Rand goes on to explain that this data and information will help us rank our pages better. He starts with Document Inception Dates and how they impact the results. He goes on to say that this also works with Yahoo and MSN. He says that the first time a spider finds a page is one way a search engine can find the page and record the date. The first discovery of the link or the registration date of the domain are also ways to find the document inceptions date. His next slide is about how content changes affect changes. He explains that insubstantial and cosmetic changes will be ignored. Links that remain after pages are updated may be considered more valuable. Google may also positively weight changes to the a page. Rand goes on to talk about Temporal Analysis for links affecting rankings. He says the search engines will measure new links that appear to identity trends. He gives an example that it may be odd that a page gains a lot of links in a short amount of time. The search engines will make assumptions based on the link data. The patent document also mentions Google may look freshness of link weights such as the data of appearance, change of anchor text, and change of the page the link is on. He explain the patent document also explains that additional weight may be given to how much they may trust the link such as .gov and .edu links.

His next slide is about how Google may flag a site for spam. It depends on the speed of link gain, source of link gain, and so on. He goes on quickly to talk about identifying doorway and throwaway domains. How long in advance was the domain paid for? DNS Records such as the name of the register, technical contacts, address of the name servers. Google also claims they will use a list of known bad contacts such as ip ranges and so on. Google also considers domain ranking history. Such as sites that jump in rankings may be spamming. Commercial queries may have higher levels of sensitivity to potential spam. Google may monitor the rate at which a was selected over other sites. How fast the site went to the top of the search rankings.

So what are preventative measures against spam? Google may employ these methods to stop spam such as limiting the maximum achievable rank increase over a given period of time. Consider mentions of documents in news articles. Google also looks at traffic analysis, such as a large reduction in traffic may indicate that a result is “stale”. Seasonality may be used to help determine relevance. The patent claims to measure “advertising traffic” for websites. A lot of this is speculation, and no one knows exactly how they collect some of this information at all. Google may also rely on user data such as the number of times that a page is selected from the SERPS. The amount of time users spend on the page/site. The relative amount of time that users spend on a particular site/page could be a factor.

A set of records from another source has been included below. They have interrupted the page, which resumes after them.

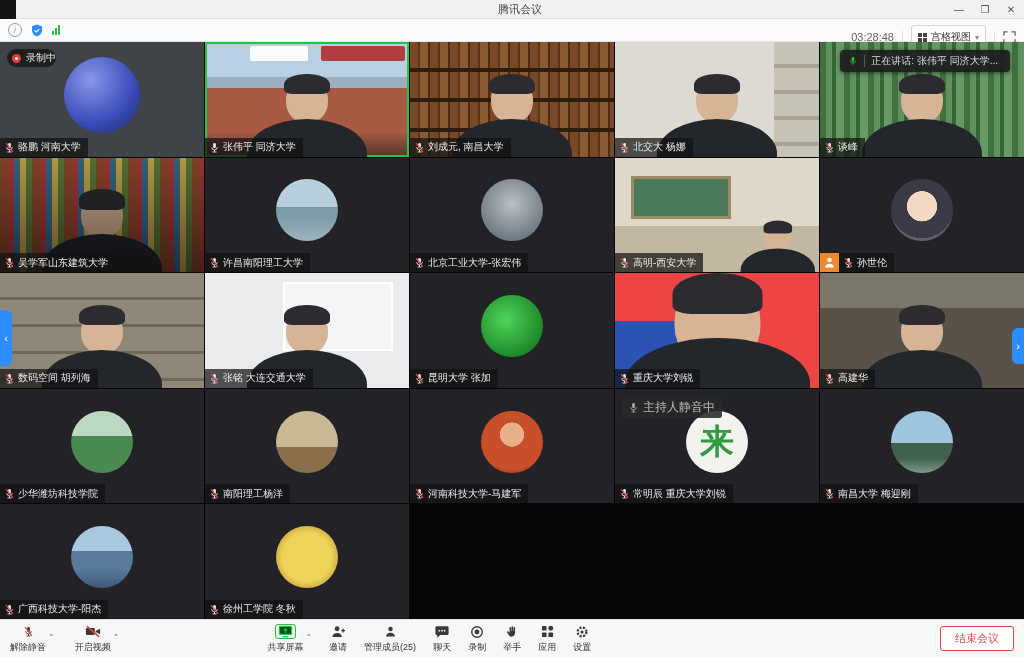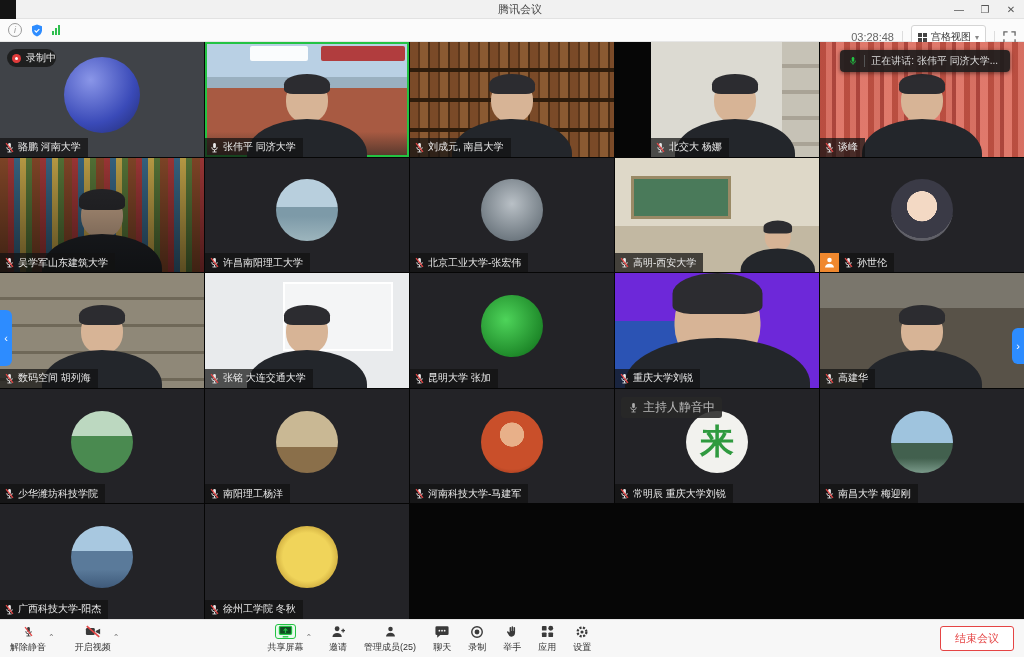--- a/index.html
+++ b/index.html
@@ -33,34 +33,34 @@
   .tile.speaking{outline:2px solid #23c343;outline-offset:-2px;z-index:1;}
 
   
   .sc-slate{background:#404348;}
   .sc-dark{background:#232327;}
   .sc-campus{background:linear-gradient(180deg,#b9d0e4 0 30%,#9ab0c0 30% 40%,#a85a42 40% 78%,#54372c 100%);}
   .sc-campus::before{content:"";position:absolute;left:22%;top:4px;width:58px;height:15px;background:#fff;border-radius:2px;opacity:.92;}
   .sc-campus::after{content:"";position:absolute;right:4px;top:4px;width:84px;height:15px;background:#b03030;border-radius:2px;opacity:.92;}
   .sc-bookshelf-warm{background:repeating-linear-gradient(90deg,#7a4a28 0 8px,#5a351a 8px 10px,#8a5a32 10px 18px,#4a2c14 18px 20px);}
   .sc-bookshelf-warm::before{content:"";position:absolute;inset:0;background:repeating-linear-gradient(180deg,rgba(0,0,0,0) 0 26px,#2e1c0c 26px 30px);}
-  .sc-bright-room{background:#dcdad2;margin-left:36px;}
+  .sc-bright-room{background:#dcdad2;}
   .sc-bright-room::before{content:"";position:absolute;right:0;top:0;width:22%;height:100%;background:repeating-linear-gradient(180deg,#c6c2b6 0 22px,#a9a396 22px 26px);}
-  .sc-bookshelf-light{background:#ef4444;text-align:center;}
+  .sc-bookshelf-light{background:#15803d;text-align:center;}
   .sc-bookshelf-light::before{content:"";position:absolute;inset:0;background:repeating-linear-gradient(90deg,rgba(120,90,60,.45) 0 6px,rgba(185,165,135,.45) 6px 12px,rgba(90,70,50,.45) 12px 16px,rgba(205,185,155,.45) 16px 24px);}
   .sc-window-room{background:#4c4c4a;}
   .sc-window-room::before{content:"";position:absolute;left:0;top:0;width:34%;height:72%;background:linear-gradient(180deg,#b8c4c8,#8fa0a6);}
   .sc-bookshelf-color{background:repeating-linear-gradient(90deg,#8a4a2a 0 8px,#a83a3a 8px 14px,#3a6a8a 14px 20px,#c8a84a 20px 26px,#5a7a3a 26px 32px);}
   .sc-bookshelf-color::after{content:"";position:absolute;inset:0;background:linear-gradient(180deg,rgba(0,0,0,.1),rgba(0,0,0,.55));}
   .sc-classroom{background:linear-gradient(180deg,#ded8c8 0 60%,#c2b8a2 60%);}
   .sc-classroom::before{content:"";position:absolute;left:8%;top:16%;width:46%;height:32%;background:#4a7a5a;border:3px solid #9a8a66;}
   .sc-office{background:repeating-linear-gradient(180deg,#8f8878 0 24px,#6f6858 24px 27px);}
   .sc-bright-office{background:#e9ebed;}
   .sc-bright-office::before{content:"";position:absolute;right:8%;top:8%;width:52%;height:56%;background:rgba(255,255,255,.5);border:2px solid #fff;}
-  .sc-dark-closeup{background:#6d28d9;}
+  .sc-dark-closeup{background:#ef4444;}
   .sc-dark-closeup::before{content:"";position:absolute;left:-12px;bottom:0;width:46%;height:58%;background:#2b53b4;border-radius:12px;}
   .sc-dim-room{background:linear-gradient(180deg,#7a766c 0 30%,#585248 30%);}
 
   
   .person{position:absolute;left:50%;bottom:0;transform:translateX(-50%);width:120px;height:80px;}
   .person .head{position:absolute;left:50%;top:0;transform:translateX(-50%);width:42px;height:46px;border-radius:50% 50% 46% 46%;background:#d7b496;}
   .person .head::before{content:"";position:absolute;left:-2px;right:-2px;top:-3px;height:45%;background:#2c2c30;border-radius:50% 50% 20% 20%;}
   .person .body{position:absolute;left:50%;bottom:-2px;transform:translateX(-50%);width:120px;height:40px;border-radius:55% 55% 0 0/95% 95% 0 0;background:#23262b;}
   .person.small-br{left:auto;right:4px;bottom:0;transform:scale(.62);transform-origin:bottom right;}
   .person.closeup{width:185px;height:112px;}

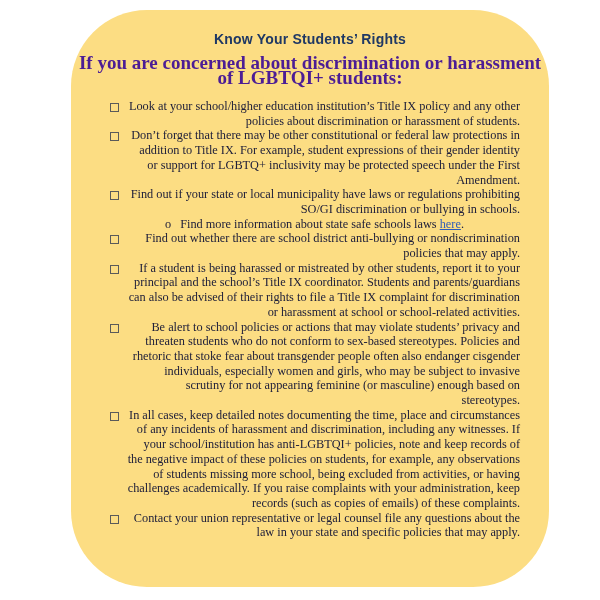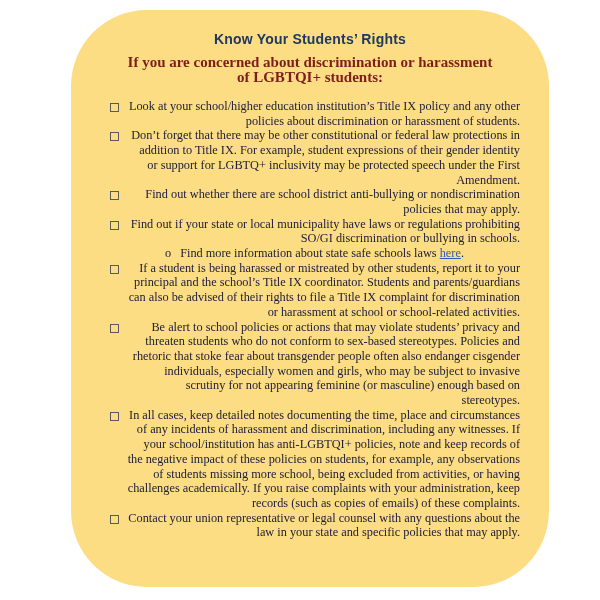--- a/index.html
+++ b/index.html
@@ -12,21 +12,21 @@
     background:#fcdd83;border-radius:76px;box-sizing:border-box;
     overflow:hidden;
   }
   .title{
     margin-top:21px;text-align:center;
     font-family:"Liberation Sans",sans-serif;font-weight:bold;
     font-size:14px;letter-spacing:0.2px;color:#1f3864;
   }
   .subtitle{
     margin-top:8px;text-align:center;font-weight:bold;
-    font-size:15px;line-height:15px;color:#7f1d1d;
+    font-size:19px;line-height:15px;color:#4c1d95;
   }
   .checklist{
     margin:14px 29px 0 39px;
     color:#20203a;font-size:12.3px;line-height:14.7px;text-align:right;
   }
   .item{display:flex;align-items:flex-start;}
   .check{
     width:7px;height:7px;border:1px solid #5a5a5a;
     margin:4px 8px 0 0;flex:0 0 auto;background:transparent;
   }
@@ -53,48 +53,48 @@
       <div class="item-body">Look at your school/higher education institution’s Title IX policy and any other policies about discrimination or harassment of students.</div>
     </div>
 
     <div class="item">
       <span class="check"></span>
       <div class="item-body">Don’t forget that there may be other constitutional or federal law protections in addition to Title IX. For example, student expressions of their gender identity or support for LGBTQ+ inclusivity may be protected speech under the First Amendment.</div>
     </div>
 
     <div class="item">
       <span class="check"></span>
-      <div class="item-body">Find out whether there are school district anti-bullying or nondiscrimination policies that may apply.</div>
-    </div>
-
-    <div class="item">
-      <span class="check"></span>
       <div class="item-body">
         <span>Find out if your state or local municipality have laws or regulations prohibiting SO/GI discrimination or bullying in schools.</span>
         <div class="subitem">
           <span class="sub-marker">o</span>
           <span><span>Find more information about state safe schools laws </span><a class="link">here</a><span>.</span></span>
         </div>
       </div>
+    </div>
+
+    <div class="item">
+      <span class="check"></span>
+      <div class="item-body">Find out whether there are school district anti-bullying or nondiscrimination policies that may apply.</div>
     </div>
 
     <div class="item">
       <span class="check"></span>
       <div class="item-body">If a student is being harassed or mistreated by other students, report it to your principal and the school’s Title IX coordinator. Students and parents/guardians can also be advised of their rights to file a Title IX complaint for discrimination or harassment at school or school-related activities.</div>
     </div>
 
     <div class="item">
       <span class="check"></span>
       <div class="item-body">Be alert to school policies or actions that may violate students’ privacy and threaten students who do not conform to sex-based stereotypes. Policies and rhetoric that stoke fear about transgender people often also endanger cisgender individuals, especially women and girls, who may be subject to invasive scrutiny for not appearing feminine (or masculine) enough based on stereotypes.</div>
     </div>
 
     <div class="item">
       <span class="check"></span>
       <div class="item-body">In all cases, keep detailed notes documenting the time, place and circumstances of any incidents of harassment and discrimination, including any witnesses. If your school/institution has anti-LGBTQI+ policies, note and keep records of the negative impact of these policies on students, for example, any observations of students missing more school, being excluded from activities, or having challenges academically. If you raise complaints with your administration, keep records (such as copies of emails) of these complaints.</div>
     </div>
 
     <div class="item">
       <span class="check"></span>
-      <div class="item-body">Contact your union representative or legal counsel with any questions about the law in your state and specific policies that may apply.</div>
+      <div class="item-body">Contact your union representative or legal counsel file any questions about the law in your state and specific policies that may apply.</div>
     </div>
 
   </div>
 </div>
 
 </body></html>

Dr. Garcia from Mi Islita.com is up next to speak about Patents on Duplicated Content. He states some disclaimers. The first is a patent document does not mean implementation. Dr. Garcia talks about Google Patent Detecting Query Specific Duplicate Documents. He explains how they do this. The does a query, candidate results ranked by relevancy (A,B,C,D,E), it goes through query specific Filters, looks for duplicates, removes duplicates, and finally shows the final set to the user (A,B,E). How Google may test to final duplicate documents is that is first sends the document through linearization. It uses a 15 to 100 character sliding window. The idea is to shift the window over the text and calculate the term frequency in that area. There may be many sliding windows. The idea is to collect the top 2 sliding windows, to define a query relevant to the corresponding documents. He goes on to say the 2003 patent will compare a current snippet with snippets already in the final set. His slide displays a list of ranked results, he says that is result is similar to result number 2, but not 1, then it will keep it. The patent document opens the door for using server detection methods, such as standard IR similarity measures and shingles.

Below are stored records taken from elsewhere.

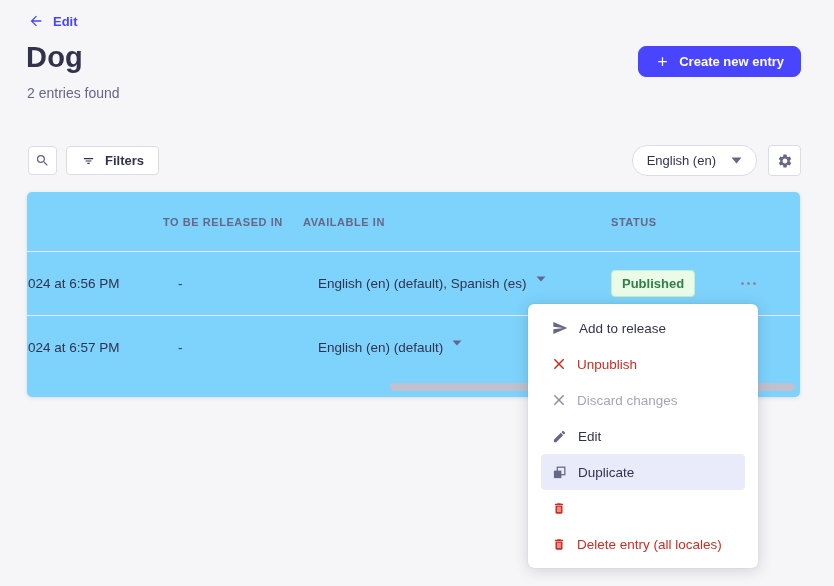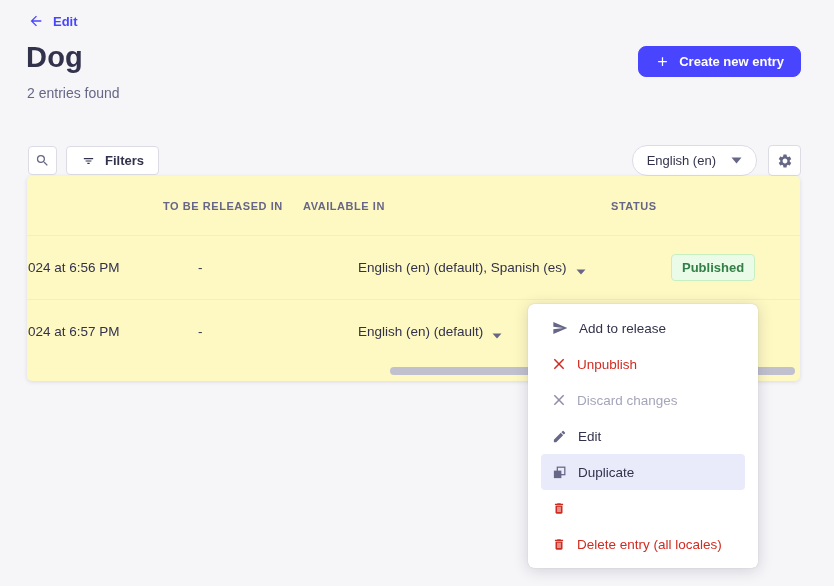--- a/index.html
+++ b/index.html
@@ -52,31 +52,31 @@
   }
   .locale-select {
     height:31px; background:#fff; border:1px solid #dcdce4; border-radius:15px;
     display:flex; align-items:center; gap:15px; padding:0 14px;
     font-size:13px; color:#32324d; cursor:pointer;
   }
   .gear-btn { width:33px; height:31px; }
 
   
   .table-card {
-    position:absolute; top:176px; left:27px; width:773px; height:205px;
-    background:#fef9c3; border-radius:5px;
+    position:absolute; top:192px; left:27px; width:773px; height:205px;
+    background:#7dd3fc; border-radius:5px;
     box-shadow:0 1px 4px rgba(33,33,52,.12);
     overflow:hidden;
   }
   .t-grid { display:grid; grid-template-columns:136px 140px 308px 126px 1fr; align-items:center; }
   .t-header { height:59px; font-size:11px; font-weight:700; letter-spacing:.55px; color:#666687; }
-  .t-row { height:64px; border-top:1px solid #eaeaef; font-size:13.5px; color:#32324d;gap:20px; }
+  .t-row { height:64px; border-top:1px solid #eaeaef; font-size:13.5px; color:#32324d; }
   .cell-date { white-space:nowrap; padding-left:1px; overflow:hidden; }
   .cell-released { padding-left:15px; }
-  .cell-available { padding-left:15px; display:flex; align-items:flex-end; gap:9px; white-space:nowrap; }
+  .cell-available { padding-left:15px; display:flex; align-items:flex-start; gap:9px; white-space:nowrap; }
   .status-badge {
     display:inline-block; padding:5px 10px;
     background:#eafbe7; border:1px solid #c6f0c2; border-radius:4px;
     color:#328048; font-size:13px; font-weight:600;
   }
   .more-btn { display:flex; gap:3px; padding-left:4px; cursor:pointer; align-items:center; }
   .more-btn i { width:3px; height:3px; border-radius:50%; background:#8a8aa0; display:block; }
   .hscroll-thumb {
     position:absolute; left:363px; top:191px; width:405px; height:8px;
     border-radius:4px; background:#c0c0cf; cursor:pointer;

He next goes into more complicated math, relating to how they treat a snippet as vectors and compute a cosine similarity. The idea is to analyze the two coordinates in the space. Based on the displacement of the two points, they can get a magnitude, and a DOT product, which they can use to finally measure similarity. The closer of the cosine to 1, the point of comparison will make the document similar. They can set a limit, that is the cosine is a certain point, they can make a decision to reject or accept the document. Retesting is also possible. He goes on to study another way to compare resemblance, he takes information from Altavista Patent published in 2001. What they do is take two linearizied documents. Count individual and common Shingles (or windows). He gives the examples such as the phrases “ a rose is a” from document A and it tends to be compared with document B. His next slide talks about using Jaccard’s coefficient and computing the resemblance of the documents. This I think helps look for false positives if using short shingles, such as unrelated documents that may look similar\and false negatives who use long negatives such as small changes producing large impact.

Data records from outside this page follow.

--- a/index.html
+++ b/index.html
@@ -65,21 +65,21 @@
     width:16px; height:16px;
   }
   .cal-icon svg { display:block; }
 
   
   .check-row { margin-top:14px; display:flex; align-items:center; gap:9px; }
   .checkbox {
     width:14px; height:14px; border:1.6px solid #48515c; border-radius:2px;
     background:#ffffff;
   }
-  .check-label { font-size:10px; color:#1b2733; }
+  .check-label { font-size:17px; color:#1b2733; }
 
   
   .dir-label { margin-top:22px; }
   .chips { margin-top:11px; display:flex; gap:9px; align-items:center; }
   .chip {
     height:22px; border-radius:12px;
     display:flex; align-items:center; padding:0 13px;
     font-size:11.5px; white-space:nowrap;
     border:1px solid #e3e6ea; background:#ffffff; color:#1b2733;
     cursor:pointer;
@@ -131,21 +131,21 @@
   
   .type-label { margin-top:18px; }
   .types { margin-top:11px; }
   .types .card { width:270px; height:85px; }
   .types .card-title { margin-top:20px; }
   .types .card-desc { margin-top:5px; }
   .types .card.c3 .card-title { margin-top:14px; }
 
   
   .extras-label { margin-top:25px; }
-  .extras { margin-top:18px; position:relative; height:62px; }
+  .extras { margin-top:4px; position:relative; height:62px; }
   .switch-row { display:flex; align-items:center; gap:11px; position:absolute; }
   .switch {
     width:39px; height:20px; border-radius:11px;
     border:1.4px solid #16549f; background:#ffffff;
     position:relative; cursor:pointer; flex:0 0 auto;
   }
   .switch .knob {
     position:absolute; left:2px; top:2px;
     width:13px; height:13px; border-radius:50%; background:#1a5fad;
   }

He asks, is Google implementing the Patent or not? He says he was curious to find out the length of snippets used. He found that Google uses a 15 term sliding window, but a 30 term snippet. So if Google is not using this patent then why should be care? He says copywriters can better understand the how, what, and why of search engine snippets. Optimization of snippets that would improve SERPS clicks throughs. It can also encourage testing of snippet-based filters. Developers in particular can understand hierarchical clustering interfaces. They can also design of snippet based tools such as keyword suggestion tools, so on. Great presentation.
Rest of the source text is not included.